Space of Borel measurable maps That's a question from MSE (here) that did not receive any answer for some days. I migrate it to MO.
Let $X$ and $Y$  be two standard Borel spaces and consider the set $M(X,Y)$ of measurable maps $f: X \to Y$. Is $M(X,Y)$ also standard Borel?
First of all, the cardinality of $M(X,Y)$  is $\mathfrak{c} = 2^{\aleph_0}$ for uncountable $X$ and $Y$ (see Cardinality of the borel measurable functions?) - so this doesn't contradict the Borel ismorphism theorem.
In Srivastava, "A course on Borel sets", he considers the space of $B(X,Y) \subseteq M(X,Y)$ of Baire functions, i.e. continuous functions and closed under pointwise limit. Then he states the Lebesgue – Hausdorff theorem that $B(X,Y) = M(X,Y)$ for metrizable $X$. But I haven't found a theorem or note in the book that says that $B(X,Y)$ is standard Borel.
Moreover, he also states that any Borel measurable function can be made continuous by taking a finer topology on $X$ that doesn't change the Borel $σ$-algebra of $X$, i.e. $X$ is still standard Borel. But I don't see, how to apply this theorem.

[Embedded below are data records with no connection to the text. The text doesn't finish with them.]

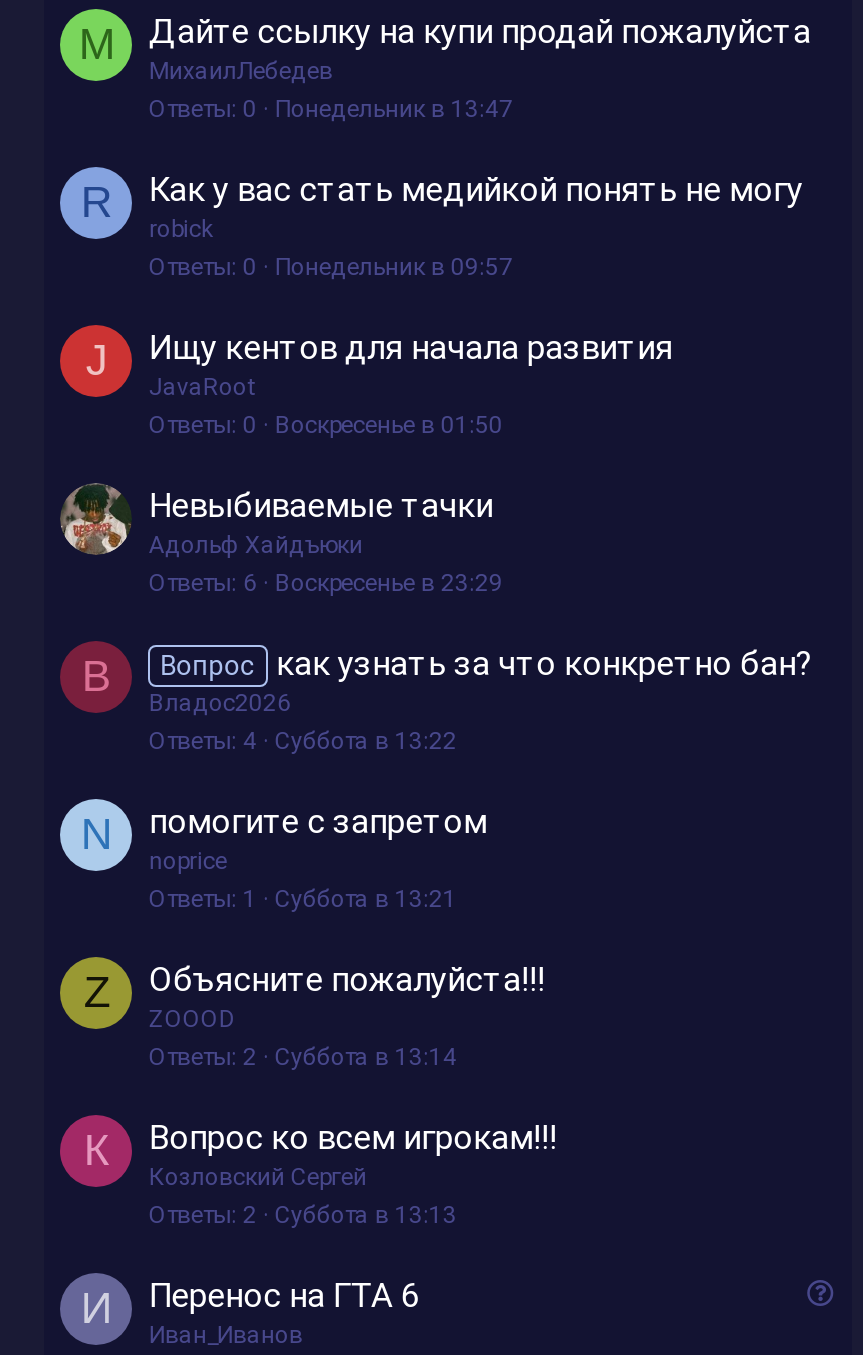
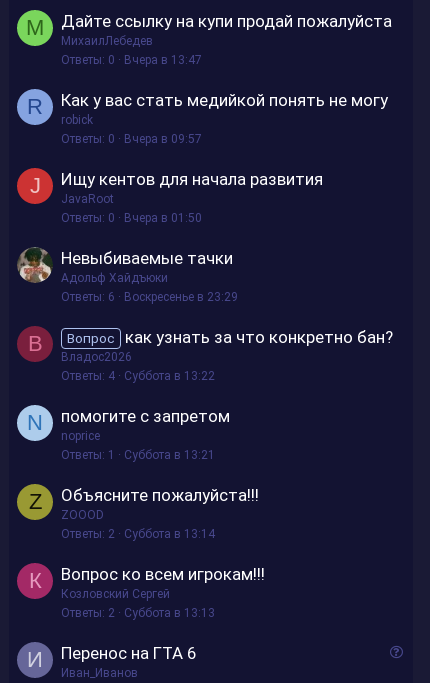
- Понедельник в 13:47
+ Вчера в 13:47

- Понедельник в 09:57
+ Вчера в 09:57

- Воскресенье в 01:50
+ Вчера в 01:50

Of course, if we have a measure $\mu$ on the domain then we can for example consider the quotient space $\mathcal{L}^0$ that identifies $\mu$-a.e. equal Borel measurable maps. The corresponding Ky-Fan metric that makes $\mathcal{L}^0$ Polish can of course be seen as a pseudo-metric on $M$.
I somehow doubt that $M$ can always be standard Borel, since this question is so natural, but does not seem to appear in Srivastavas book (or I just oversaw some simple implication).
 A: With the $\sigma$-algebra specified to be the trace of the product  $\sigma$-algebra, as in yadaddy's comment: No.
For let $X=[0,1]$ and $Y=\{0,1\}$, let $\mathcal A$ be the product $\sigma$-algebra on $Y^X$, and let $\mathcal B$ denote the trace of $\mathcal A$ on $M(X,Y)$. Then $\mathcal B$ is not countably generated (and hence not standard Borel).
Proof: Let $\mathcal F$ be a countable subset of $\mathcal B$, so 
${\mathcal F} = \{ E \cap M(X,Y) : E \in {\mathcal E}\} $ for some countable set ${\mathcal E} \subseteq \mathcal{A}$. The definition of the product $\sigma$-algebra implies that there is a countable set $T \subseteq X$ such that 
we have $E  = \pi_T^{-1}[\pi_T^{}[E]]$ for every $E\in \mathcal E$, where $\pi_T^{}$ denotes the coordinate projection from $Y^X$ to $Y^T$. Now take some $x_0\in X\setminus T$. Then $A := \{f \in M(X,Y) : f(x_0)=0\}\in {\mathcal B}$.
On the other hand, for every $F\in\mathcal F$, we have $f\in F$ iff $g \in \mathcal F$, where $g$ denotes the function obtained from $f$ by changing its value at $x_0$; this remains true if we replace $\mathcal F$ by $\sigma(\mathcal F)$, and thus we get $  A \notin \sigma(\mathcal F)$.